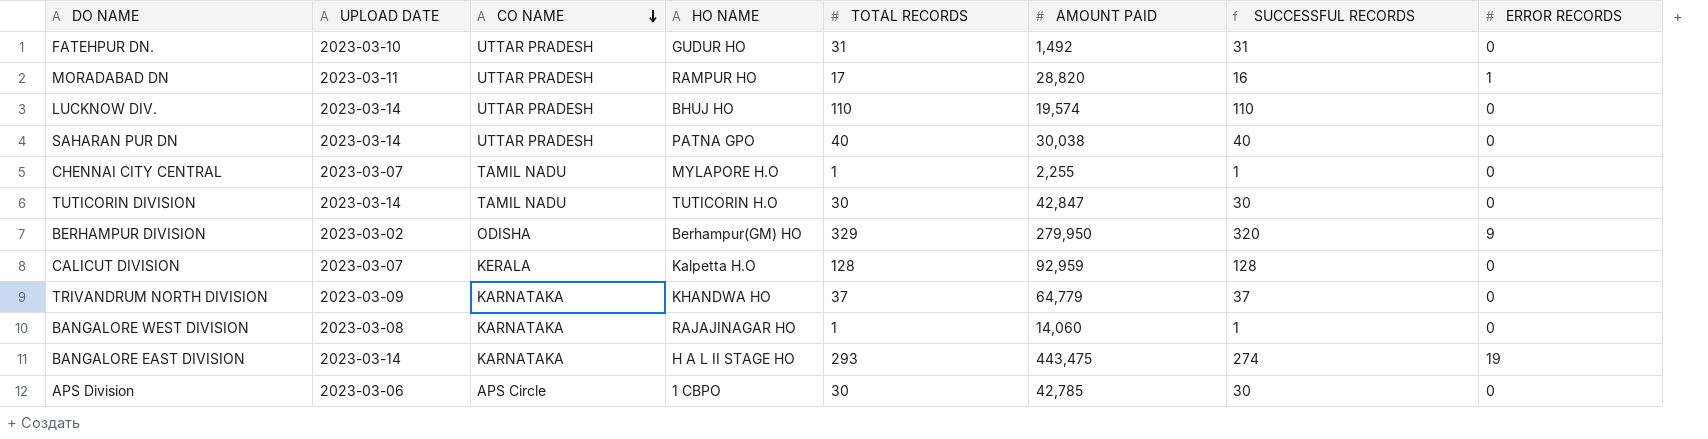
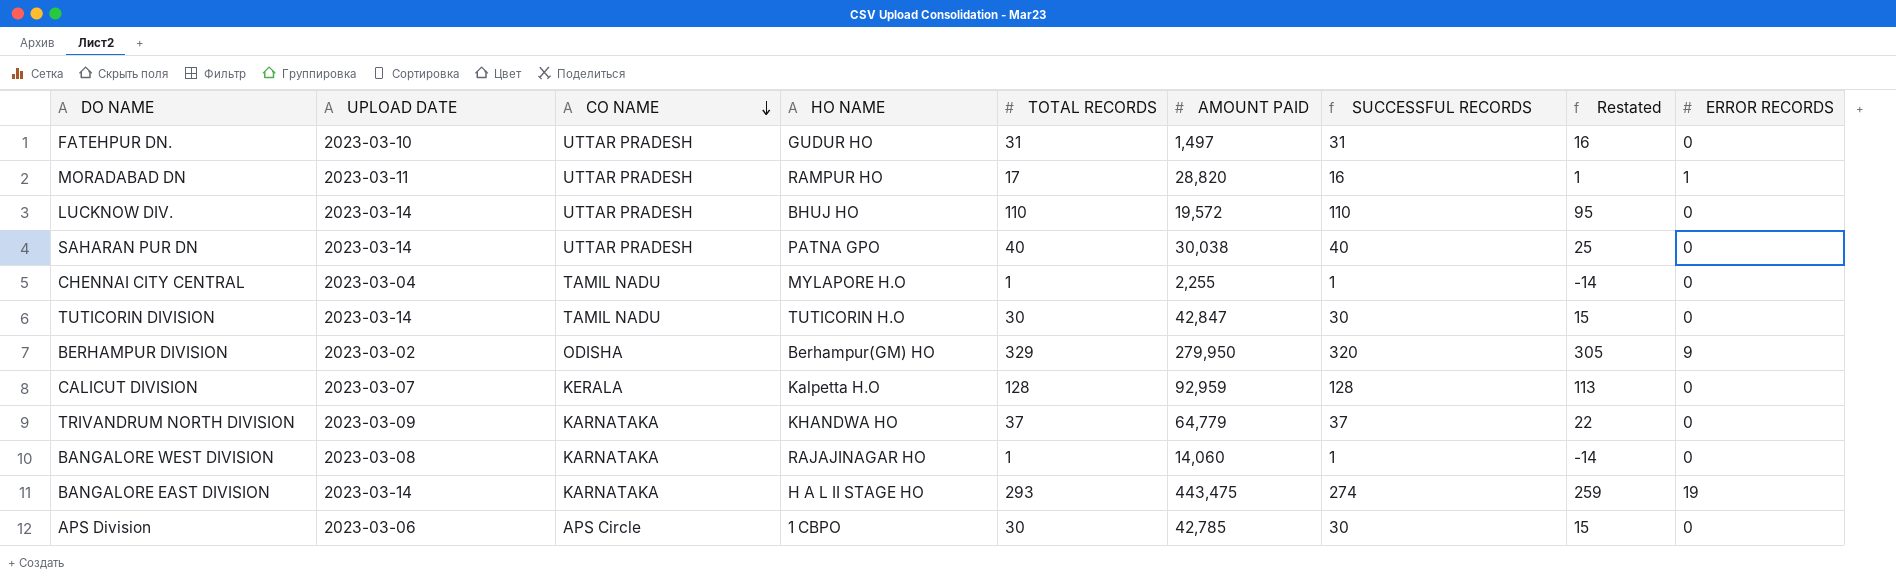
column Restated | formula: none -> [SUCCESSFUL RECORDS] - 15
FATEHPUR DN. | AMOUNT PAID: 1,492 -> 1,497
LUCKNOW DIV. | AMOUNT PAID: 19,574 -> 19,572
CHENNAI CITY CENTRAL | UPLOAD DATE: 2023-03-07 -> 2023-03-04

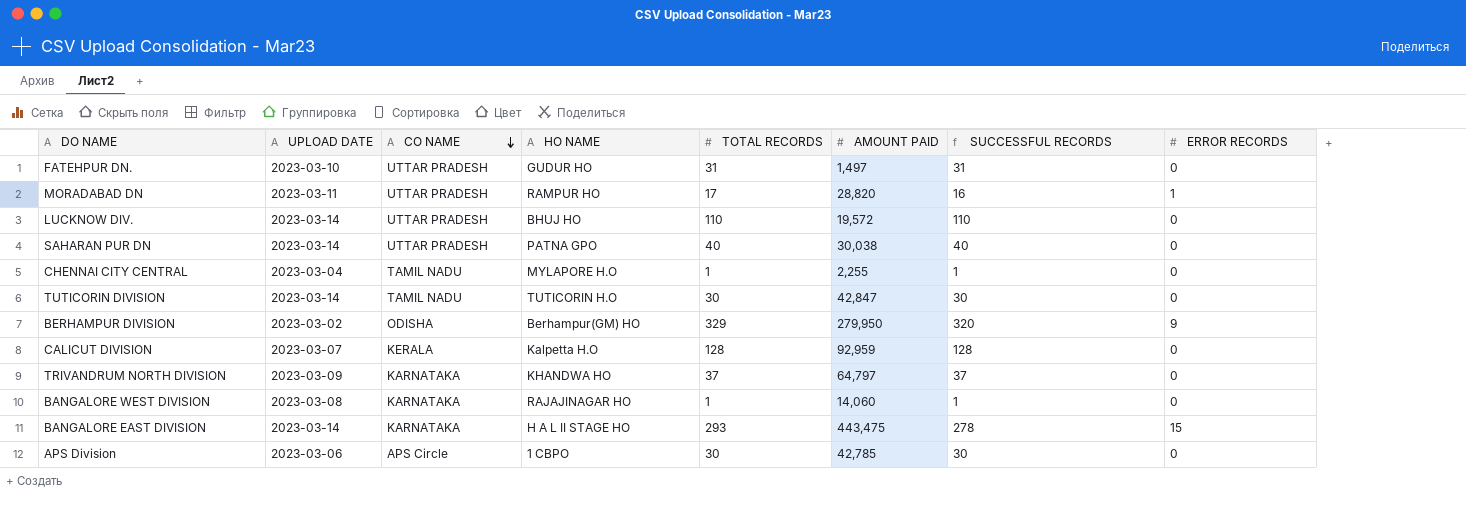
column Restated | formula: [SUCCESSFUL RECORDS] - 15 -> none
TRIVANDRUM NORTH DIVISION | AMOUNT PAID: 64,779 -> 64,797
BANGALORE EAST DIVISION | SUCCESSFUL RECORDS: 274 -> 278
BANGALORE EAST DIVISION | ERROR RECORDS: 19 -> 15

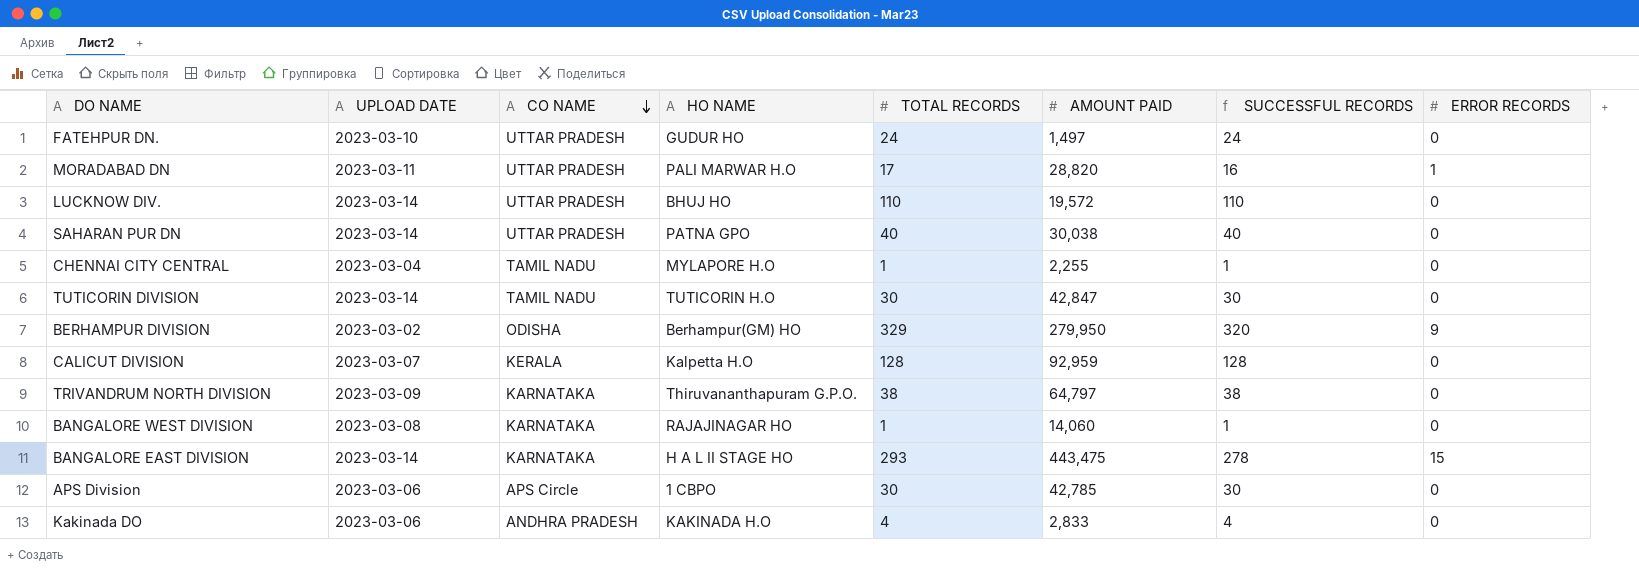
FATEHPUR DN. | TOTAL RECORDS: 31 -> 24
FATEHPUR DN. | SUCCESSFUL RECORDS: 31 -> 24
MORADABAD DN | HO NAME: RAMPUR HO -> PALI MARWAR H.O
TRIVANDRUM NORTH DIVISION | HO NAME: KHANDWA HO -> Thiruvananthapuram G.P.O.
TRIVANDRUM NORTH DIVISION | TOTAL RECORDS: 37 -> 38
TRIVANDRUM NORTH DIVISION | SUCCESSFUL RECORDS: 37 -> 38
row Kakinada DO: none -> 2023-03-06 | ANDHRA PRADESH | KAKINADA H.O | 4 | 2,833 | 4 | 0

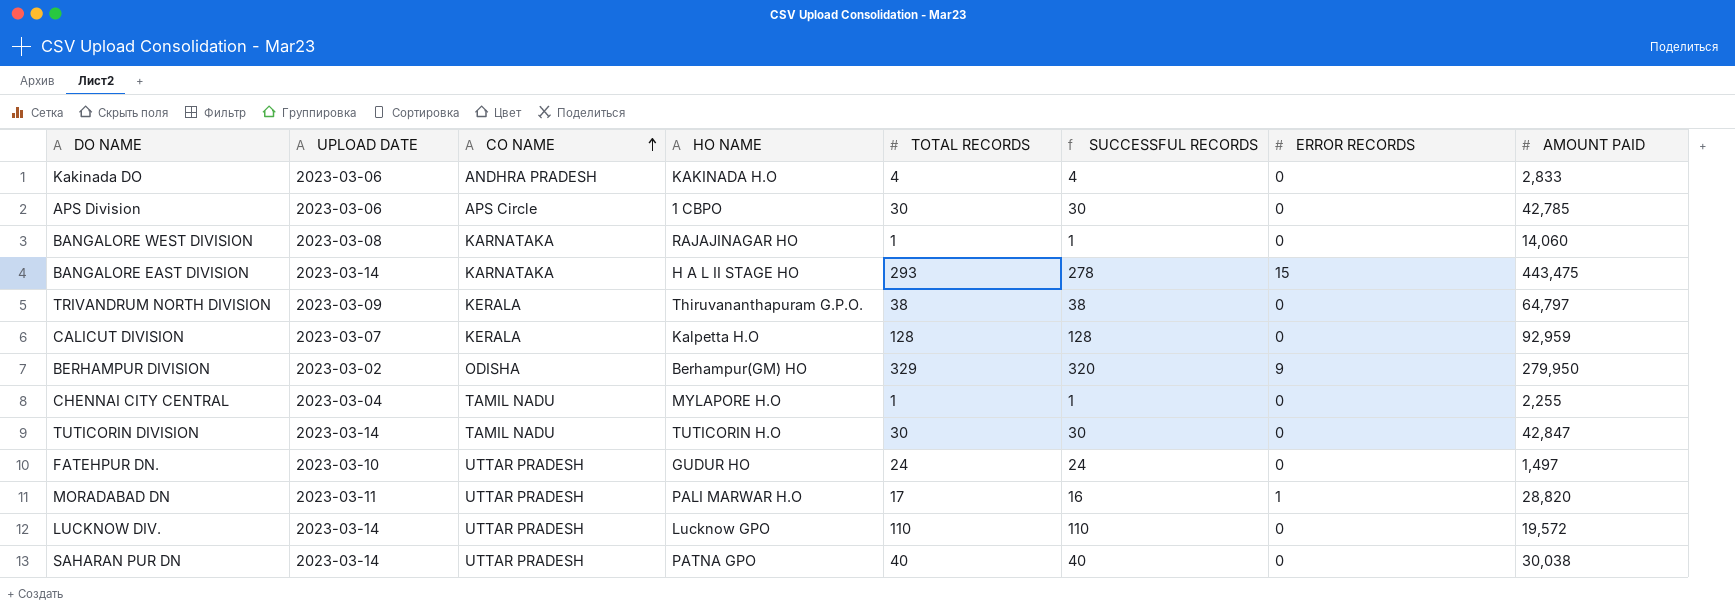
row order: CO NAME descending -> CO NAME ascending
column AMOUNT PAID | position: 6 -> 8
TRIVANDRUM NORTH DIVISION | CO NAME: KARNATAKA -> KERALA
LUCKNOW DIV. | HO NAME: BHUJ HO -> Lucknow GPO

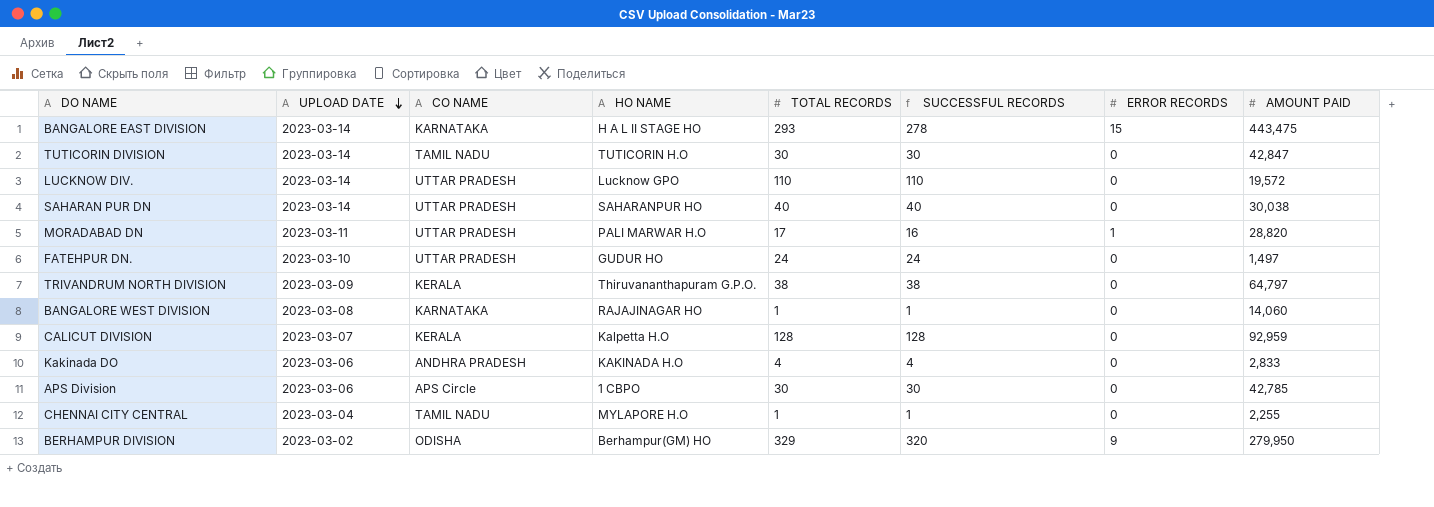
row order: CO NAME ascending -> UPLOAD DATE descending
SAHARAN PUR DN | HO NAME: PATNA GPO -> SAHARANPUR HO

::::

> _Work task_
Set the pictures aside and reproduce exactly the lines above, from the line holding "FATEHPUR DN. | SUCCESSFUL RECORDS: 31 -> 24" through the line holding "LUCKNOW DIV. | HO", both included, with nothing else.

> _Solved problem_
FATEHPUR DN. | SUCCESSFUL RECORDS: 31 -> 24
MORADABAD DN | HO NAME: RAMPUR HO -> PALI MARWAR H.O
TRIVANDRUM NORTH DIVISION | HO NAME: KHANDWA HO -> Thiruvananthapuram G.P.O.
TRIVANDRUM NORTH DIVISION | TOTAL RECORDS: 37 -> 38
TRIVANDRUM NORTH DIVISION | SUCCESSFUL RECORDS: 37 -> 38
row Kakinada DO: none -> 2023-03-06 | ANDHRA PRADESH | KAKINADA H.O | 4 | 2,833 | 4 | 0

row order: CO NAME descending -> CO NAME ascending
column AMOUNT PAID | position: 6 -> 8
TRIVANDRUM NORTH DIVISION | CO NAME: KARNATAKA -> KERALA
LUCKNOW DIV. | HO NAME: BHUJ HO -> Lucknow GPO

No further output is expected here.